**Task directions**
Retype exactly what appears below from the line containing "(1016, 427) none -> [324,421,352,435] the" down to the line containing "[50,337,655,353] // Add", keeping both end lines. Do not include pictures.

**Study material**
-------

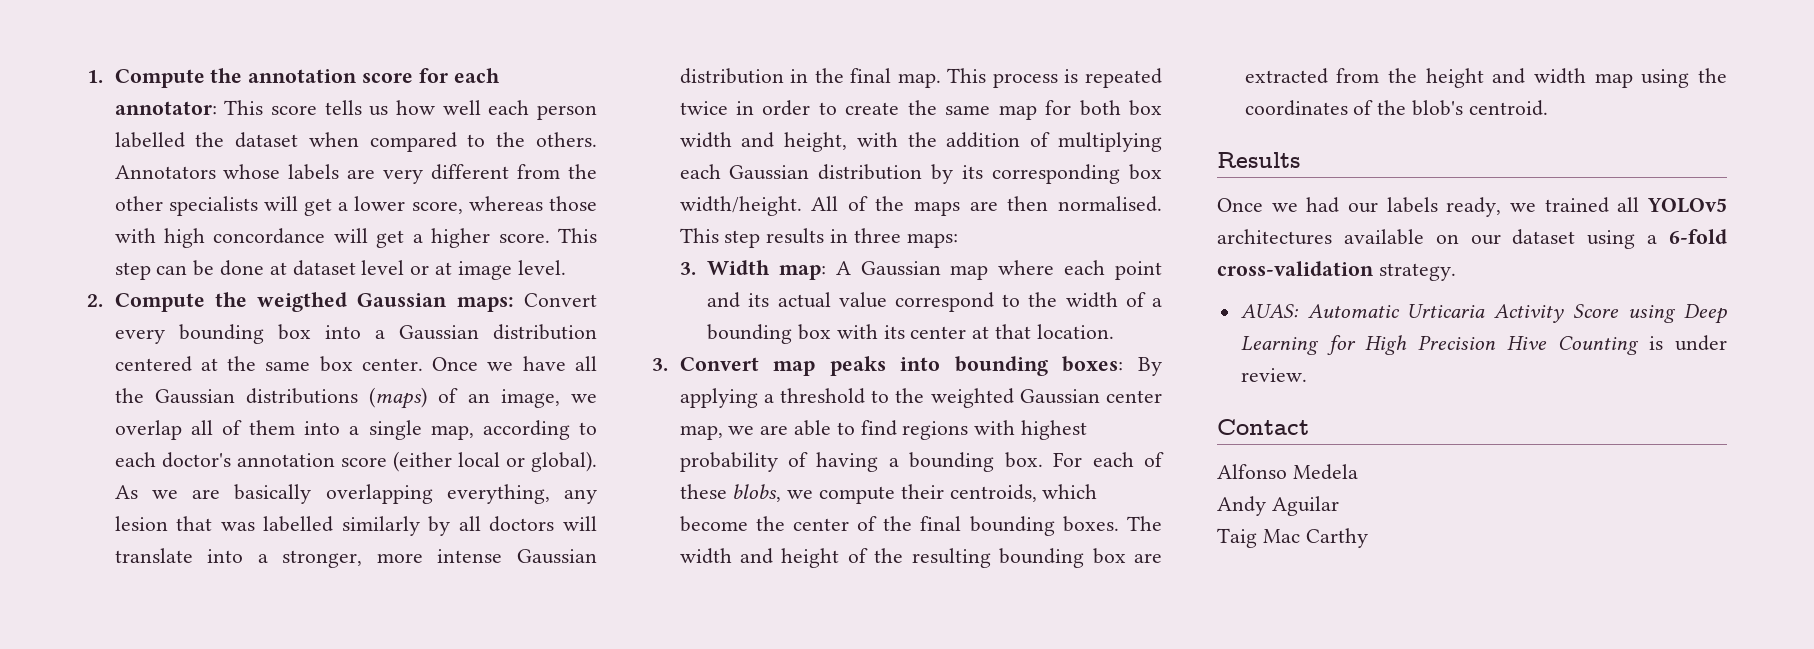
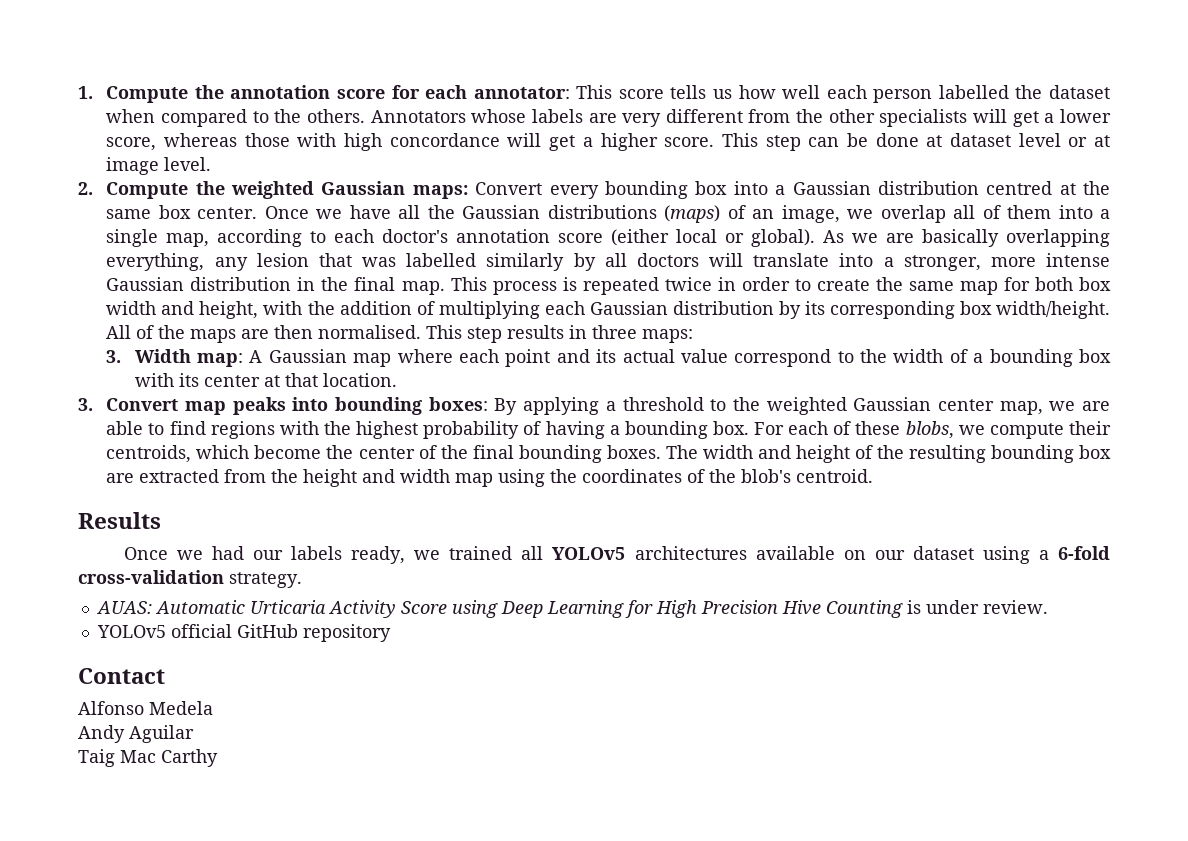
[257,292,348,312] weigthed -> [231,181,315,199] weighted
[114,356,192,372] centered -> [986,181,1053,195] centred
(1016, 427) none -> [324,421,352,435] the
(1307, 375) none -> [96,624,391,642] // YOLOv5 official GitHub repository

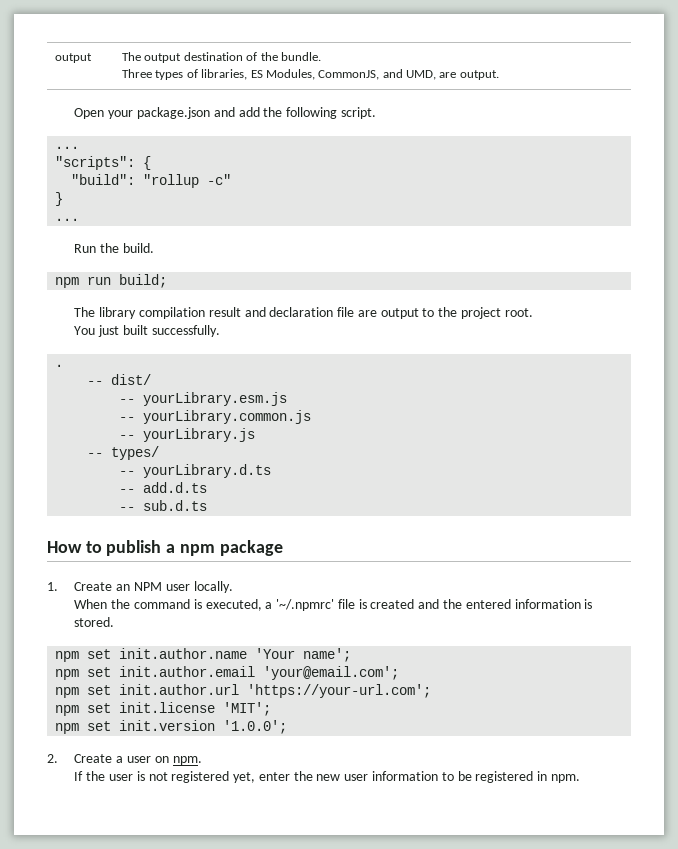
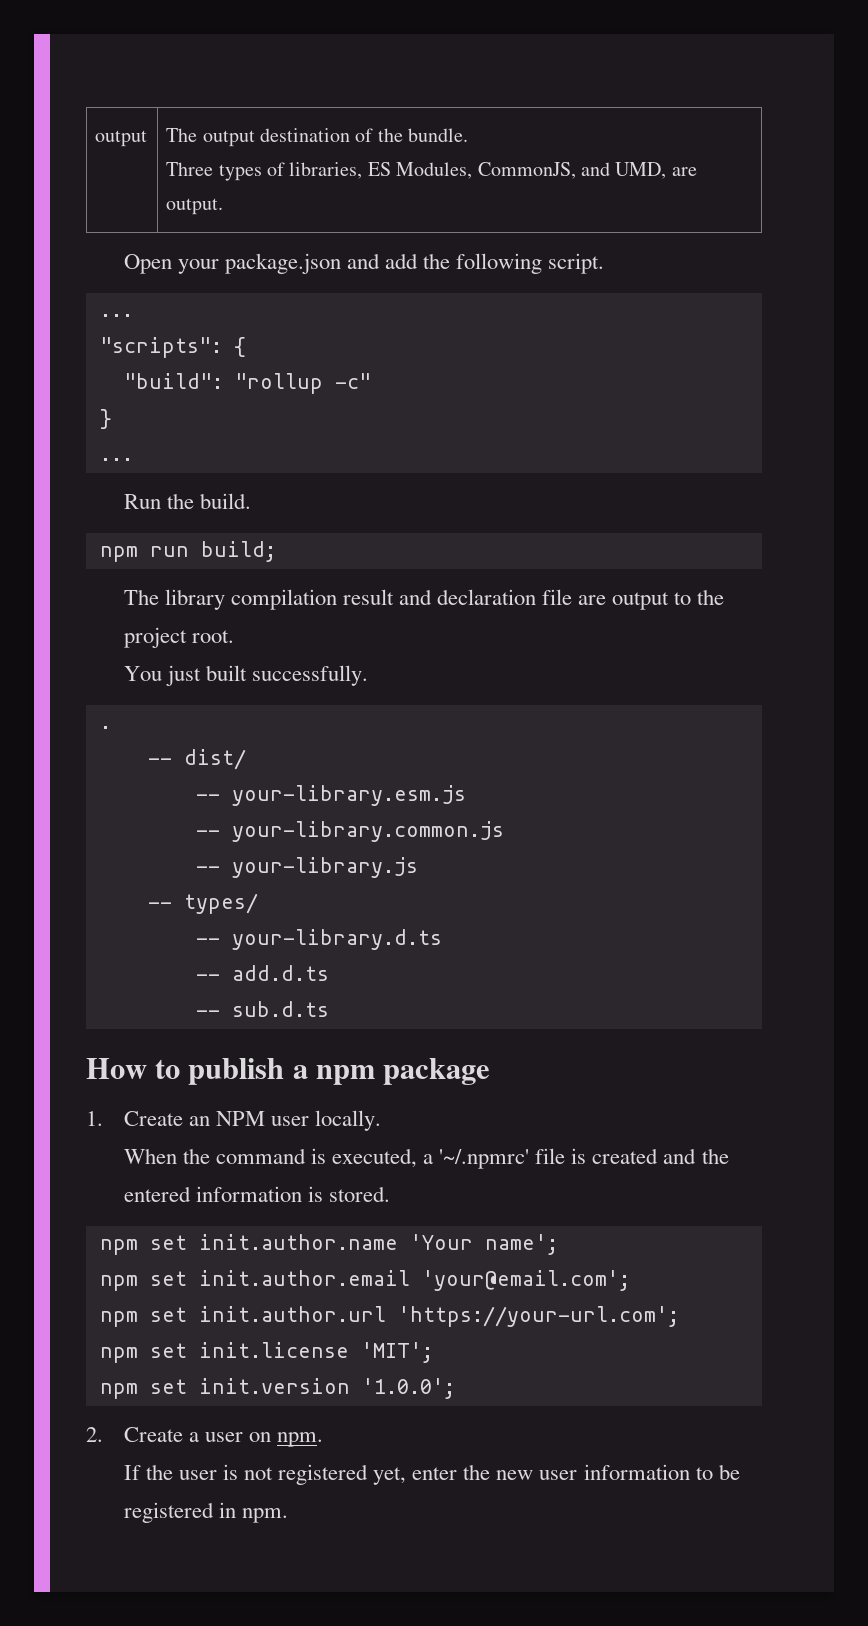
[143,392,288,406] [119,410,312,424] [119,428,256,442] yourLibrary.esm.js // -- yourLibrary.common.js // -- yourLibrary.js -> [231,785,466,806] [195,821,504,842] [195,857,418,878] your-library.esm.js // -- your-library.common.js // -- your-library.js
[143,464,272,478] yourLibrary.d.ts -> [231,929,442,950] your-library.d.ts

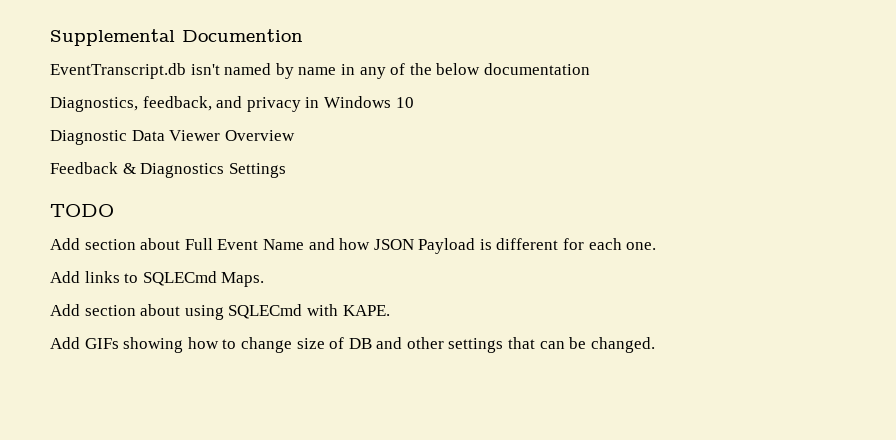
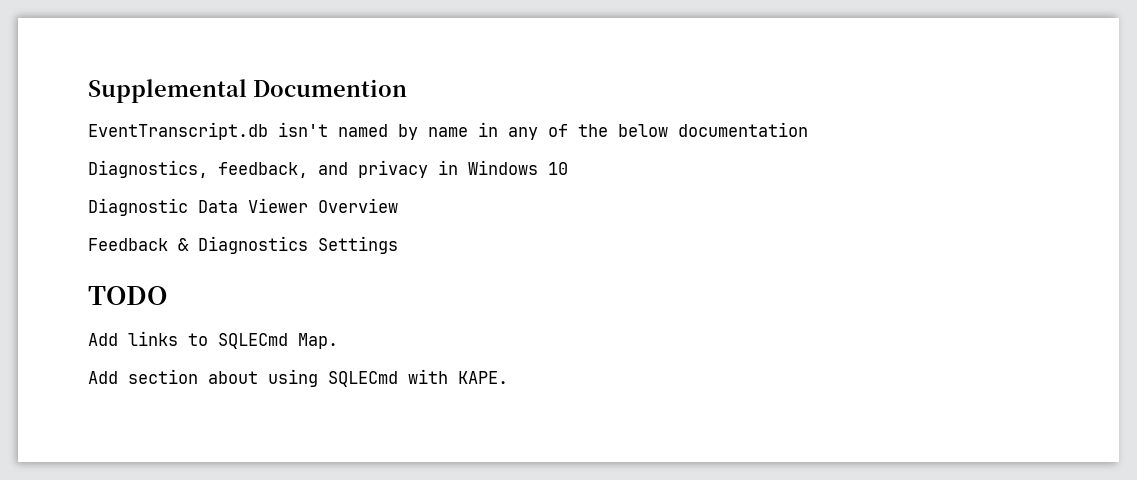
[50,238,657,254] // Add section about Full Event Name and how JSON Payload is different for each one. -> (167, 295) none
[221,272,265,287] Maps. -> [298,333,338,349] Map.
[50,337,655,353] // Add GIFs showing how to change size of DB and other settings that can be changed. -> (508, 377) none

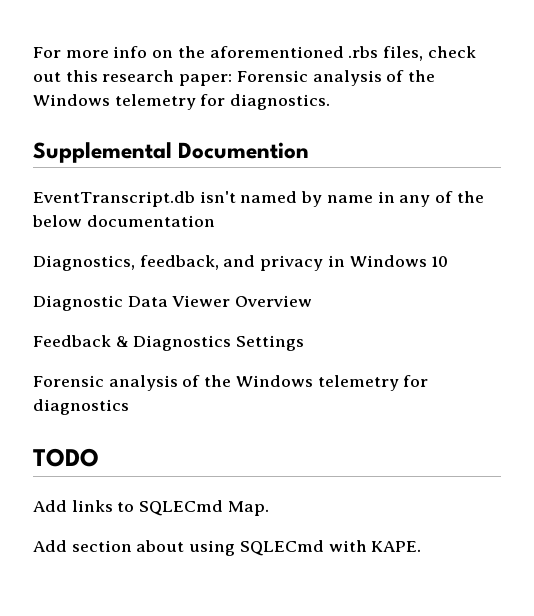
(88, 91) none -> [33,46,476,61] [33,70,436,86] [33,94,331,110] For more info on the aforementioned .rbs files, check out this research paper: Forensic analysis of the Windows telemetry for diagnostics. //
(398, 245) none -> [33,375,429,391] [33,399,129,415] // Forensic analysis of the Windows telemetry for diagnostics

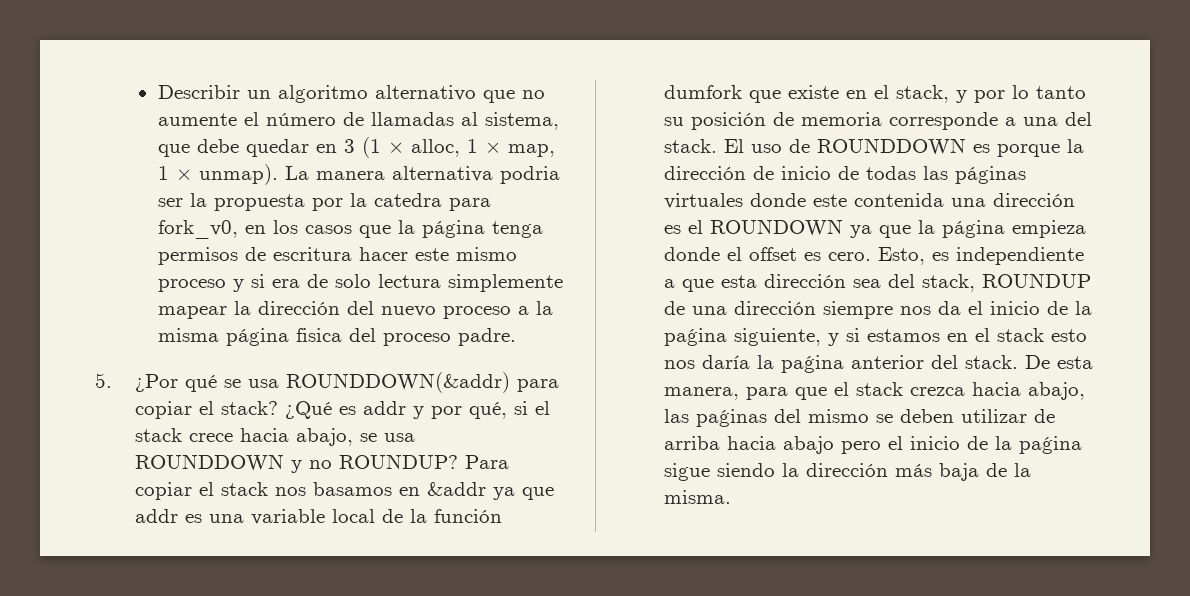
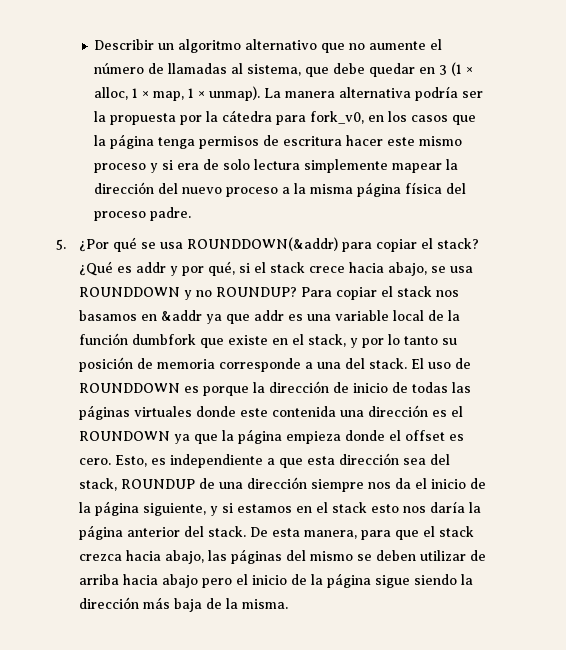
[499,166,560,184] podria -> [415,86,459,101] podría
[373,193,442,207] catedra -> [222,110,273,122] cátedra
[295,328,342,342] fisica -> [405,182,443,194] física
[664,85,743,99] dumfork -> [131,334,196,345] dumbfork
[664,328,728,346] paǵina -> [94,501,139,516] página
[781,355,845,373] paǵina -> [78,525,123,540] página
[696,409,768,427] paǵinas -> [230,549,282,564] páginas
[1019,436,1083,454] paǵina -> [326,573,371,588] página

-------

**Written reply**
(1016, 427) none -> [324,421,352,435] the
(1307, 375) none -> [96,624,391,642] // YOLOv5 official GitHub repository

[143,392,288,406] [119,410,312,424] [119,428,256,442] yourLibrary.esm.js // -- yourLibrary.common.js // -- yourLibrary.js -> [231,785,466,806] [195,821,504,842] [195,857,418,878] your-library.esm.js // -- your-library.common.js // -- your-library.js
[143,464,272,478] yourLibrary.d.ts -> [231,929,442,950] your-library.d.ts

[50,238,657,254] // Add section about Full Event Name and how JSON Payload is different for each one. -> (167, 295) none
[221,272,265,287] Maps. -> [298,333,338,349] Map.
[50,337,655,353] // Add GIFs showing how to change size of DB and other settings that can be changed. -> (508, 377) none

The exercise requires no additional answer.